This is a somewhat broad question. I would like to get an idea of what is known about mapping class groups (MCG) of a Seifert manifold $M$, in particular how to systematically compute it.

I want to restrict to Haken ones for now, and it is known that $\text{MCG}(M)$ is isomorphic to $\text{Out}(\pi_1(M))$ (c.f. page 33 of https://www.uni-regensburg.de/Fakultaeten/nat_Fak_I/friedl/papers/3-manifold-groups-final-version-031115).

My main focus is $M$ over an $S^2$ base, namely $S^2\left(b;\frac{a_1}{b_1},\dots,\frac{a_n}{b_n}\right)$ (sorry for this non-standard notation).
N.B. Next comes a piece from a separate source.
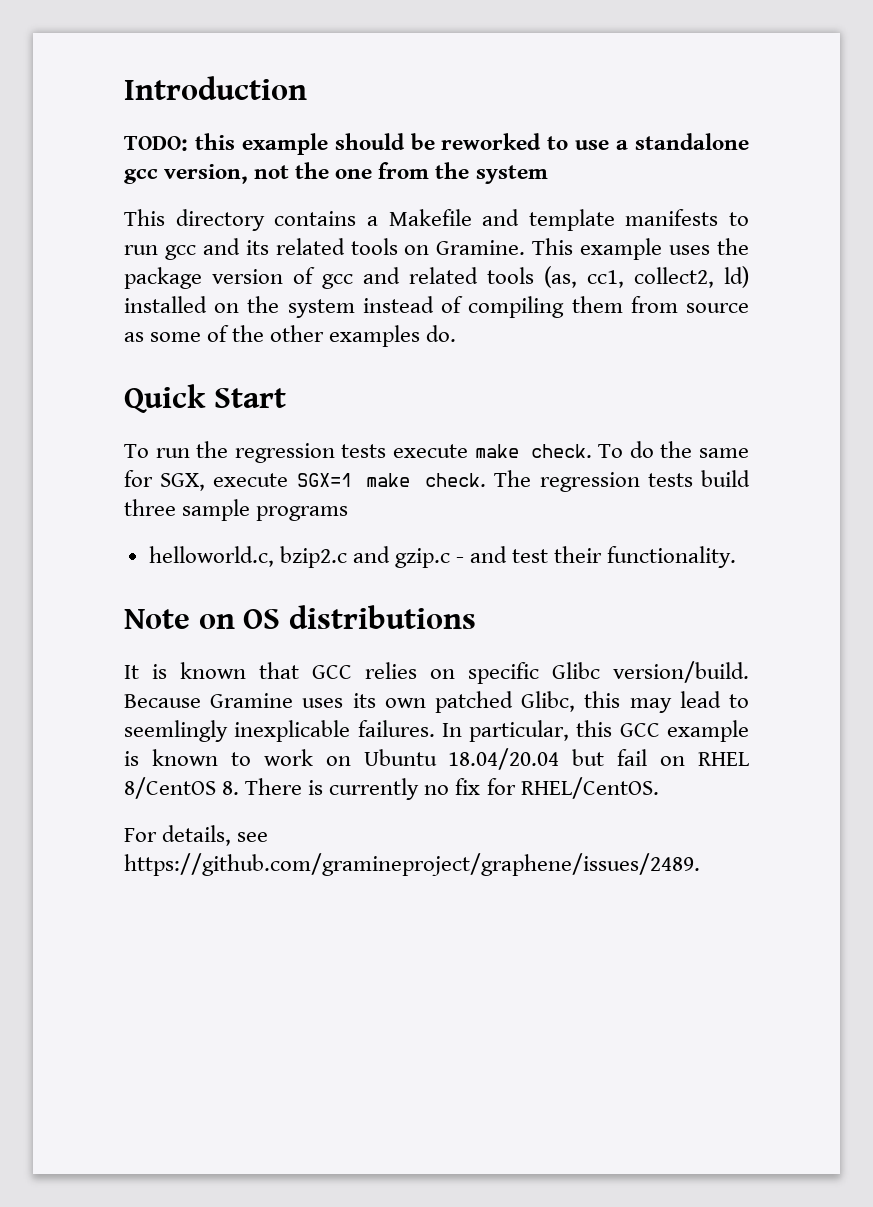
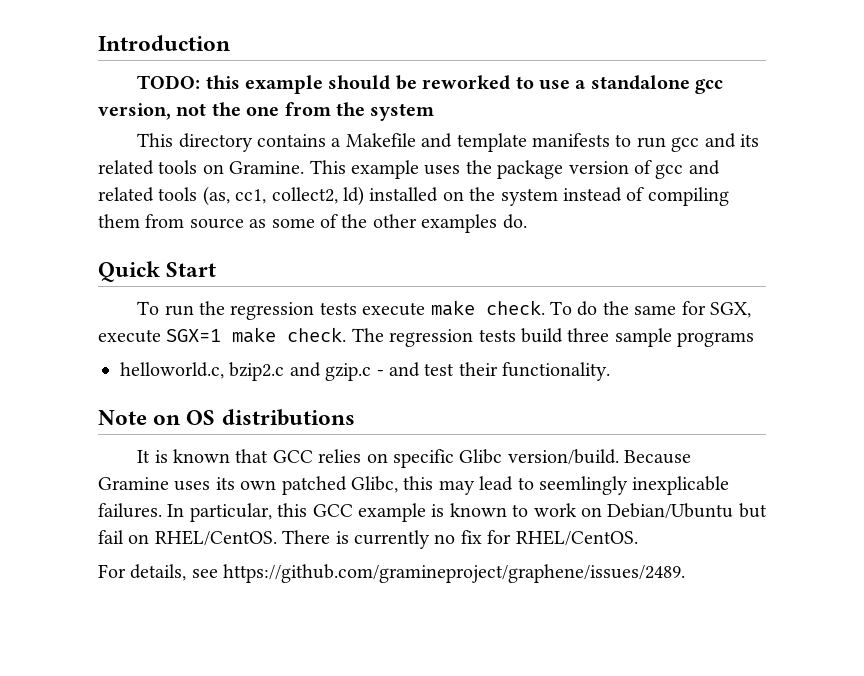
- In particular, this GCC example is known to work on Ubuntu 18.04/20.04 but fail on RHEL 8/CentOS 8. There is currently no fix for RHEL/CentOS.
+ In particular, this GCC example is known to work on Debian/Ubuntu but fail on RHEL/CentOS. There is currently no fix for RHEL/CentOS.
A potentially useful reference is https://arxiv.org/abs/math/0010077 by D. McCullough, whose Table 4 contains only $S^2(2,2,m), S^2(2,3,3), S^2(2,3,4), S^2(2,2,5)$. Their MCGs are known according to Section 3 in the same paper.

I would like to know at least the MCGs of Seifert manifolds $S^2\left(\frac{a_1}{b_1},\frac{a_2}{b_2},\frac{a_3}{b_3}\right)$, which are beyond the scope of the paper by McCullough.
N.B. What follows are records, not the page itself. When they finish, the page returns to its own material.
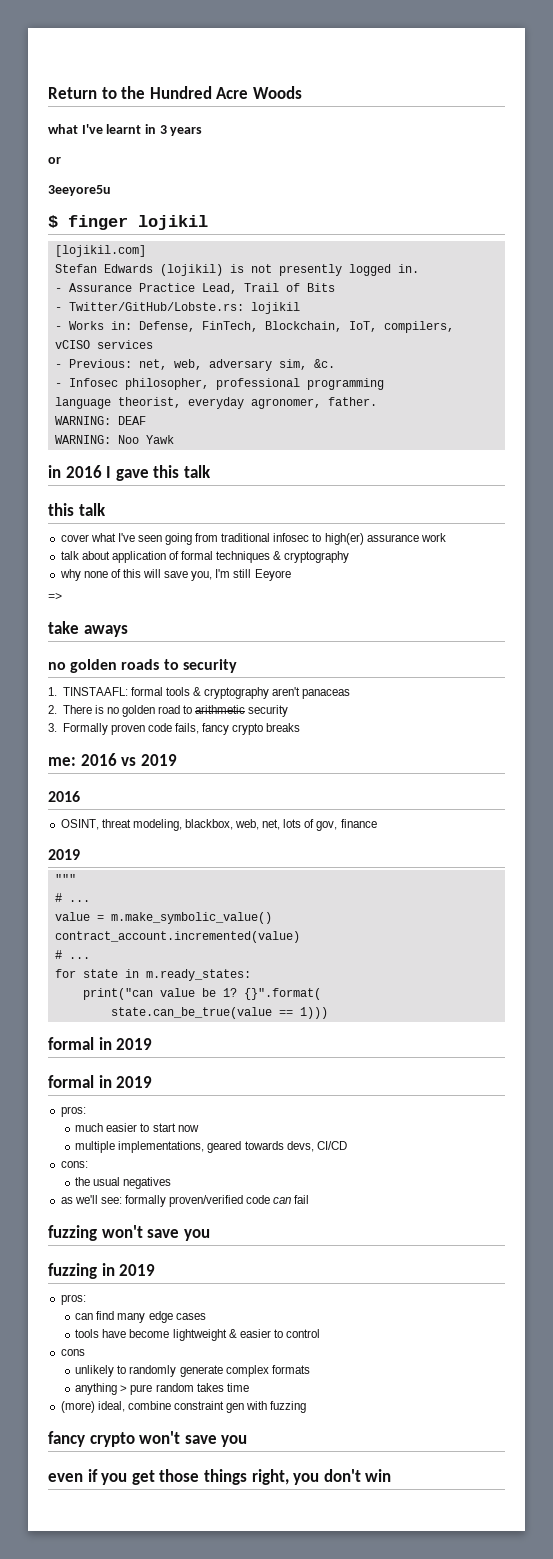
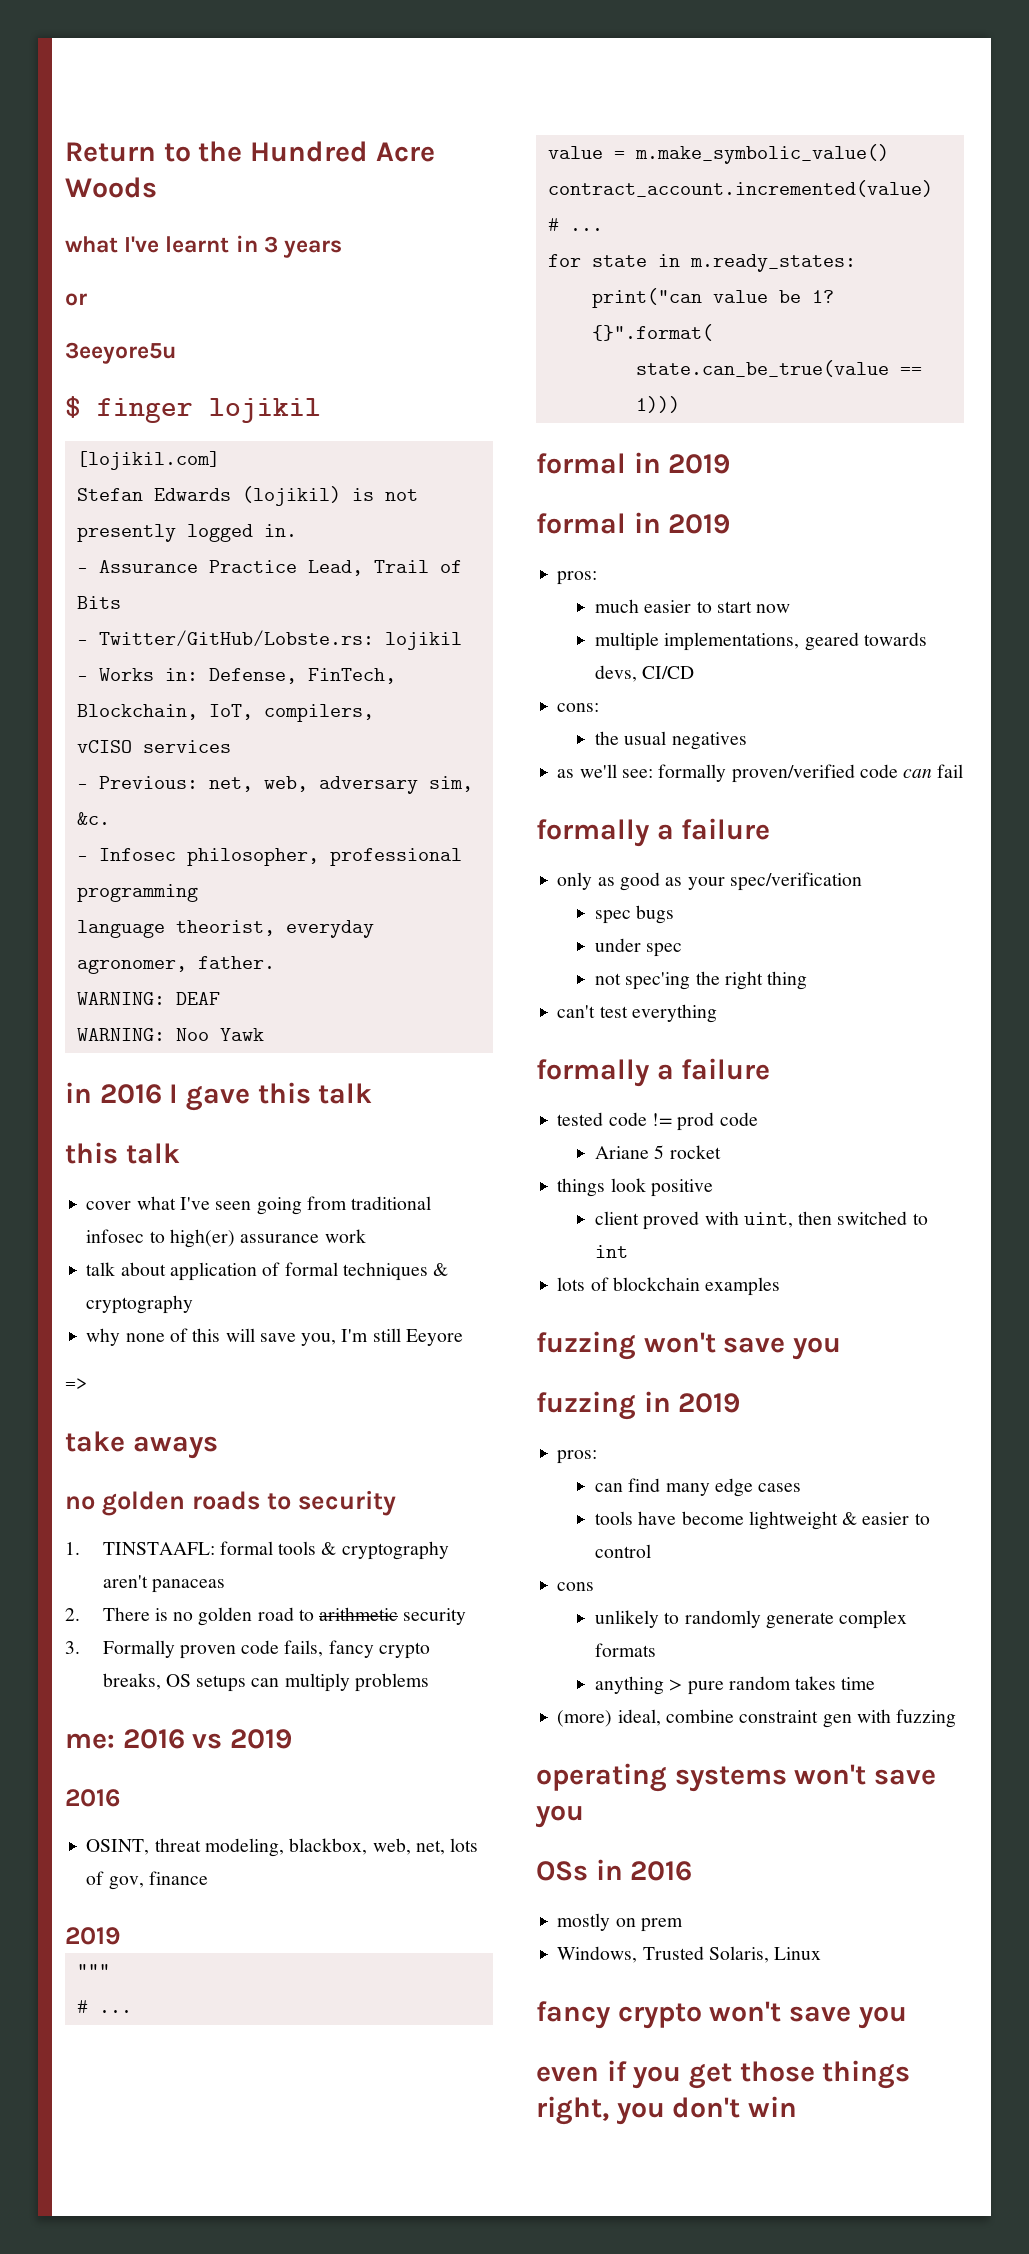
- 3. Formally proven code fails, fancy crypto breaks
+ 3. Formally proven code fails, fancy crypto breaks, OS setups can multiply problems
  as we'll see: formally proven/verified code can fail
+ formally a failure
+ only as good as your spec/verification
+ spec bugs
+ under spec
+ not spec'ing the right thing
+ can't test everything
+ formally a failure
+ tested code != prod code
+ Ariane 5 rocket
+ things look positive
+ client proved with uint, then switched to int
+ lots of blockchain examples
+ operating systems won't save you
+ OSs in 2016
+ mostly on prem
+ Windows, Trusted Solaris, Linux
The last case you are interested in is essentially covered by a paper of McCullough and Soma. For such manifolds (other than three-sphere geometry) the inclusion of the isometry group into the diffeomorphism group is a homotopy equivalence. Thus the mapping class group is finite, and can be deduced from the symmetries of the base, together with a possible reflection of the fiber. (The assumption of Haken or non-Haken does not play a role.)

When there are more cone points the problem appears to be more delicate. Hopefully an expert will weight in; here is my understanding of the situation.

Suppose that $M$ is a Seifert fibered space with a unique Seifert fibering.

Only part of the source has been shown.